Il giorno di Pasqua nelle chiese è stata letta (quanti preti l’avranno letta?) una lettera dei vescovi in cui si chiede di applicare gli accordi di pace del 2000 e quelli del “cessate il fuoco” per prevenire ulteriori miserie al paese. Ma c’è e permane l’equivoco sulla verità degli accordi e del “cessate il fuoco”. La verità che nessuno osa dire è che i tutsi non possono immaginare di lasciare il potere: hanno tutte le ragioni di temere una vendetta degli altri, che di mali ne hanno visti tanti a causa dei governanti e dei militari. E quindi fanno di tutto per salvare il loro potere. A vista umana non ci sono soluzioni viabili per questa brutta situazione. In più ci sono gruppi di giovani disoccupati, assoldati dai vari partiti politici, i quali possono scatenare la violenza in città come negli anni 1995-96 di tristissima memoria. Sarebbe un altro bagno di sangue.

Ecco dove siamo ora. Credo che sia ovvio per chiunque che il momento è di una delicatezza estrema. I vescovi hanno chiamato i cristiani a pregare per la pace. E ce n’è ben donde. Ma perché ci sia la pace, bisognerebbe che la diplomazia internazionale si attivasse per portare il Burundi e soprattutto la classe politica a una realistica composizione della questione. La strada è una sola: la coabitazione, il più possibile pacifica, delle varie etnie, ma soprattutto la soluzione dei problemi sociali, ossia la distribuzione della ricchezza e del potere. Questo è il vero nodo del contendere. Dall’indipendenza (1962) in poi il potere è stato in mano a una oligarchia di tutsi e di baganwa (gente della famiglia del re del Burundi) e di alcuni hutu opportunisti che hanno occupato il potere, non permettendo a nessun altro di partecipare alla gestione economica e politica del paese. Bisogna trovare modi di convivenza e criteri di equità per condividere la «torta», che non è poi tanto grande, del Burundi. Bisogna soprattutto che tutti accettino dei compromessi e dei sacrifici, ma allora tutti, non solo certi, che sono poi sempre gli stessi.

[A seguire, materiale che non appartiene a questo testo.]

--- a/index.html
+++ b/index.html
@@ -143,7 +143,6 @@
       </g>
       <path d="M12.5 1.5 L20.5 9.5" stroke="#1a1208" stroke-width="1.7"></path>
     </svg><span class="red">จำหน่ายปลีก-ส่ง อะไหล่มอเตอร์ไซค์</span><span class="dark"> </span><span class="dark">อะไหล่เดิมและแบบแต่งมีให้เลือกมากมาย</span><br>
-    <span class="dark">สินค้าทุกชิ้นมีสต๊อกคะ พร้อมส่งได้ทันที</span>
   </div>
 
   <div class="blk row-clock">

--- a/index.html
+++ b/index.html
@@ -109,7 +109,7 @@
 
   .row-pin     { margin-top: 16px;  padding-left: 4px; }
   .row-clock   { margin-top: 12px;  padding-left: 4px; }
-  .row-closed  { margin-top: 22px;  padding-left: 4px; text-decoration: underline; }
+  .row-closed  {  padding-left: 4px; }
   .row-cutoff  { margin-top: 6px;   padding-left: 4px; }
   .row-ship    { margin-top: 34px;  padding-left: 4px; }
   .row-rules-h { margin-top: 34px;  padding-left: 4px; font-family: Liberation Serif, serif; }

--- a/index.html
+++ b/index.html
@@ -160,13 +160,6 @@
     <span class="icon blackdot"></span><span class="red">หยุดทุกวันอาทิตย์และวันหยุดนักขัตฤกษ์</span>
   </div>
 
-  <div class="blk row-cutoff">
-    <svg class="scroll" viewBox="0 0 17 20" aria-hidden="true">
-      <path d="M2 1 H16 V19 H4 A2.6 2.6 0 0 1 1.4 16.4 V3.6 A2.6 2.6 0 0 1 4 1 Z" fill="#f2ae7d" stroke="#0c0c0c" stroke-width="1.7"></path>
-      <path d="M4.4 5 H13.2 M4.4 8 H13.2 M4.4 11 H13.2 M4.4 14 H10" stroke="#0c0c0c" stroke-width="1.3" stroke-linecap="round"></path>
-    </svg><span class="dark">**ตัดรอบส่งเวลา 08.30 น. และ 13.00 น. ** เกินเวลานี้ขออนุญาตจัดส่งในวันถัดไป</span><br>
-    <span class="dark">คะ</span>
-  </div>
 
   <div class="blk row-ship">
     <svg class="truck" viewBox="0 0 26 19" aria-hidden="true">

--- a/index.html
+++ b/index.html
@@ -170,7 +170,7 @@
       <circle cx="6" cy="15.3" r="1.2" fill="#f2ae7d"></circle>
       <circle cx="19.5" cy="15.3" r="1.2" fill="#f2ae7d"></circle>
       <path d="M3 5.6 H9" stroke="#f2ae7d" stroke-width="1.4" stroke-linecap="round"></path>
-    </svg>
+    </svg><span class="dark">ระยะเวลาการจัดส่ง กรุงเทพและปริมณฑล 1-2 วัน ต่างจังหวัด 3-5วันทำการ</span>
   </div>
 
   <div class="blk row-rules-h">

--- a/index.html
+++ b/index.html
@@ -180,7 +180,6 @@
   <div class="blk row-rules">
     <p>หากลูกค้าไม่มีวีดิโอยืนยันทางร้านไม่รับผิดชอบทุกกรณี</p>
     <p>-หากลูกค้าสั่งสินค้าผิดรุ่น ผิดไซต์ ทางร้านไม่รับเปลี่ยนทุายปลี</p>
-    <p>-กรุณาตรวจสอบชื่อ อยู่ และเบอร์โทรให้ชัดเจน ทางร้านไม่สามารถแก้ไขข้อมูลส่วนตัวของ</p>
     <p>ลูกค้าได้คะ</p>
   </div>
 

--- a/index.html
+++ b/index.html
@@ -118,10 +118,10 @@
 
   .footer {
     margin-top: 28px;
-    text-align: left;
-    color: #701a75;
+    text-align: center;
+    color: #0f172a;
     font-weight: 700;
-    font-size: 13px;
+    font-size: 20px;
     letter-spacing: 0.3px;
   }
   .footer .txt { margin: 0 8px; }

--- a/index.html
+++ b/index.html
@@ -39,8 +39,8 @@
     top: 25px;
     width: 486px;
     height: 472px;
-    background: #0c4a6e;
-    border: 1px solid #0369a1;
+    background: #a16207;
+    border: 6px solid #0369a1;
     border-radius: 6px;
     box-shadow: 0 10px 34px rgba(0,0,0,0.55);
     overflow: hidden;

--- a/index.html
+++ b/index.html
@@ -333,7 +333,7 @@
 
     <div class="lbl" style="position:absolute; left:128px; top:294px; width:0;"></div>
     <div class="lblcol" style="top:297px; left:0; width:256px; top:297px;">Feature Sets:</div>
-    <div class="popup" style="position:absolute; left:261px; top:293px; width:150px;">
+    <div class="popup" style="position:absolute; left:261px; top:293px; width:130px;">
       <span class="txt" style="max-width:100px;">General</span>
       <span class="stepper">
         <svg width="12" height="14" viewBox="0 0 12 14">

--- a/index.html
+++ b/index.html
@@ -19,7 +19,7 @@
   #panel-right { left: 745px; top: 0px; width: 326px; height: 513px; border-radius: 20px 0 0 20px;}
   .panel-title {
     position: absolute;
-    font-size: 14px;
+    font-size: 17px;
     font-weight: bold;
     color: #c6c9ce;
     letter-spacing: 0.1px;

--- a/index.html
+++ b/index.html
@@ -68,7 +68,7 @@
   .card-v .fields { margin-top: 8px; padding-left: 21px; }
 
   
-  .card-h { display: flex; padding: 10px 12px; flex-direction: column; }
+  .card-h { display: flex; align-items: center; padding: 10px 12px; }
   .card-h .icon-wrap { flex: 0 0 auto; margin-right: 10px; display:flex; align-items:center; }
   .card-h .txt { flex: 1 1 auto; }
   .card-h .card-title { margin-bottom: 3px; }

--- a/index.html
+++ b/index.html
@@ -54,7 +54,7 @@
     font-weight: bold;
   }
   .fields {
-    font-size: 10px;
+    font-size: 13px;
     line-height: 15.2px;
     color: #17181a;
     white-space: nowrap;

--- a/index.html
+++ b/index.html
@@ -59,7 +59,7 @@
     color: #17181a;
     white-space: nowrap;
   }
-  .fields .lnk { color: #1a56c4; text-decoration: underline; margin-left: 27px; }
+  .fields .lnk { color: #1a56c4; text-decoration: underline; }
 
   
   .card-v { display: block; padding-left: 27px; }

La soluzione del problema non è per nulla semplice. Già alcuni mediatori (Nyerere, Mandela, Zuma) si sono dovuti rendere conto della difficoltà della materia e della complessità della situazione e soprattutto della difficoltà di far dimenticare un passato che è di esclusione e di repressione violenta di ogni tentativo di condivisione del potere. Ce ne sono stati almeno tre in questi ultimi trent’anni. Ce ne dovrà essere per forza ancora un altro?